As weather and other climate-related disasters intensify globally, so do the economic effects. According to the U.S. National Oceanic and Atmospheric Administration, the number of inflation-adjusted, billion-dollar climate disaster events in the U.S. alone grew from 28 during the 1980s to 91 from 2010 to 2017. And the average annual costs rose from $16.7 billion in the 1980s to $80.5 billion from 2010 to 2017.*
Many coastal cities around the world that look attractive to real assets investors—for example, Miami, New York, Boston, Osaka, Guangzhou and Mumbai—are particularly vulnerable to flooding and other weather-related problems. And infrastructure assets favored by investors, like airports, cell towers and oil and natural gas pipelines, are often located in places prone to storms and extreme heat, the report noted.
Insurance will continue to be an important safeguard, but a limited one. “With climate change posing new and ever greater economic risks, old business models will no longer suffice,” says Hilary Irby, Head of Global Sustainable Finance for Morgan Stanley. “As with other industries, insurance models will need to assess risk in a changing climate, and investors can work with insurers to find win-win solutions.”
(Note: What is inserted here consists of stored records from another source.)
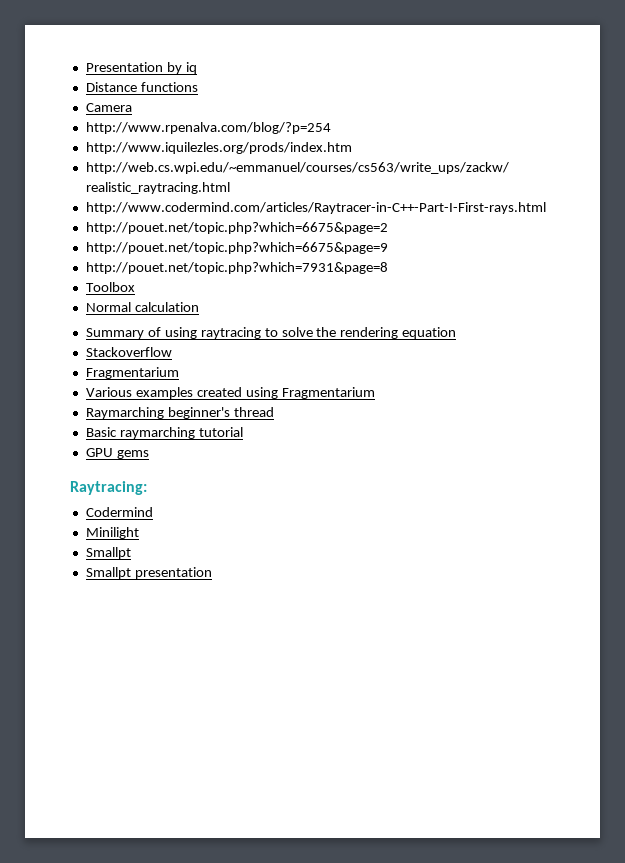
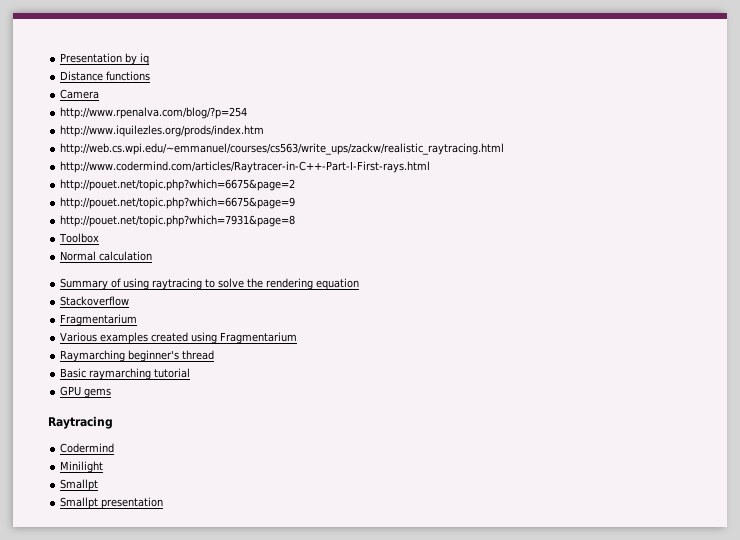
- Raytracing:
+ Raytracing

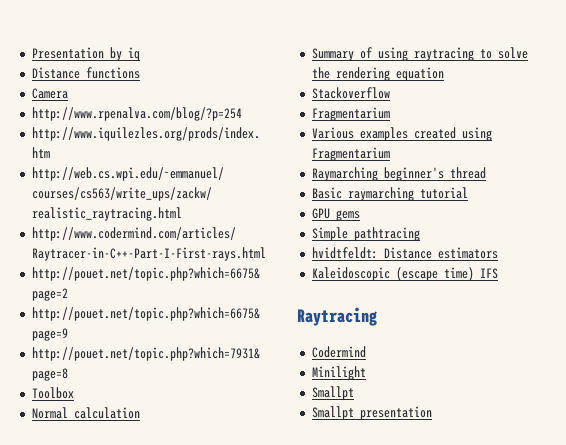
+ Simple pathtracing
+ hvidtfeldt: Distance estimators
+ Kaleidoscopic (escape time) IFS

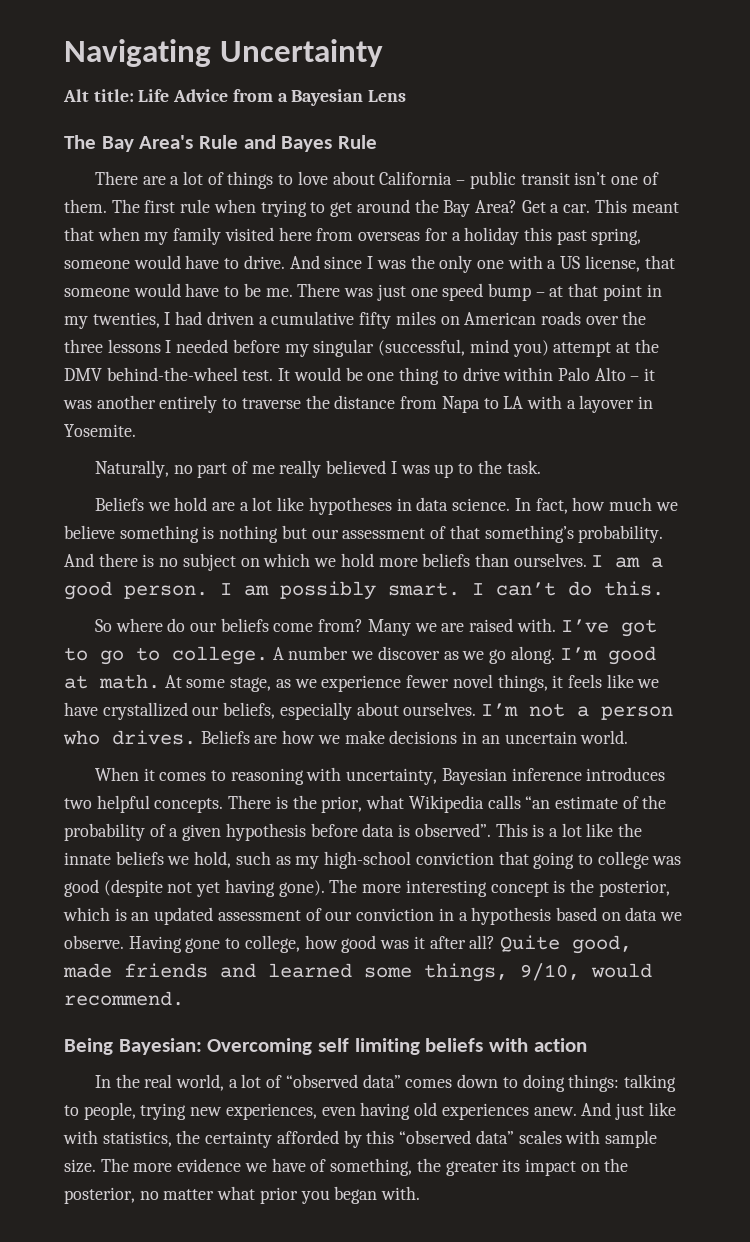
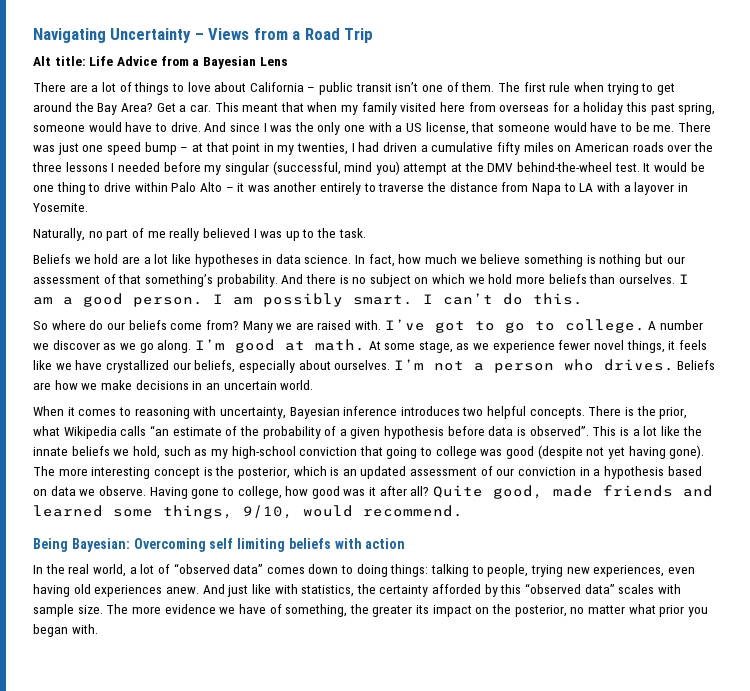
- Navigating Uncertainty
+ Navigating Uncertainty – Views from a Road Trip
- The Bay Area's Rule and Bayes Rule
Beyond buying insurance, real assets investors can take many steps to help control risks and contribute to profitability throughout an investment’s lifecycle. Potential pay-offs include lower operating costs, averted damage, rising property values and revenue growth from higher occupancy rates.
A step-by-step approach to managing risks begins with due diligence, which involves evaluating climate threats facing a market and asset, then assessing the ability and costs to enable the asset to withstand those risks.
Investors should look at design improvements that can boost resilience and consider the costs to retrofit assets to higher standards. Could the property benefit from storm-resistant windows, extra insulation or backup generators? If it sits in an area prone to hurricanes, are the electrical and telecommunications systems out of reach of potential floodwaters? Do telecommunications networks have backup data centers and alternative hardware to support continuity of operations?
At the same time, investors must set up a plan to manage disruptions if disaster does strike. This means lining up suppliers and contractors who will be ready to respond in an emergency, ensuring business continuity plans are in place.
But these efforts to protect a real asset can only go so far. Investors should continuously evaluate whether an assets returns outweigh associated risks and make an informed hold/sell assessment.
Given the speed at which climate hazards seem to be accelerating, “investors should thoughtfully consider climate risk at all stages of an investment,” notes Josh Myerberg, a Managing Director in the Real Assets group of Morgan Stanley Investment Management. “They should continually be making decisions about design, disruption management and divestment. Doing so will enable them to build and manage a resilient portfolio for the long term.”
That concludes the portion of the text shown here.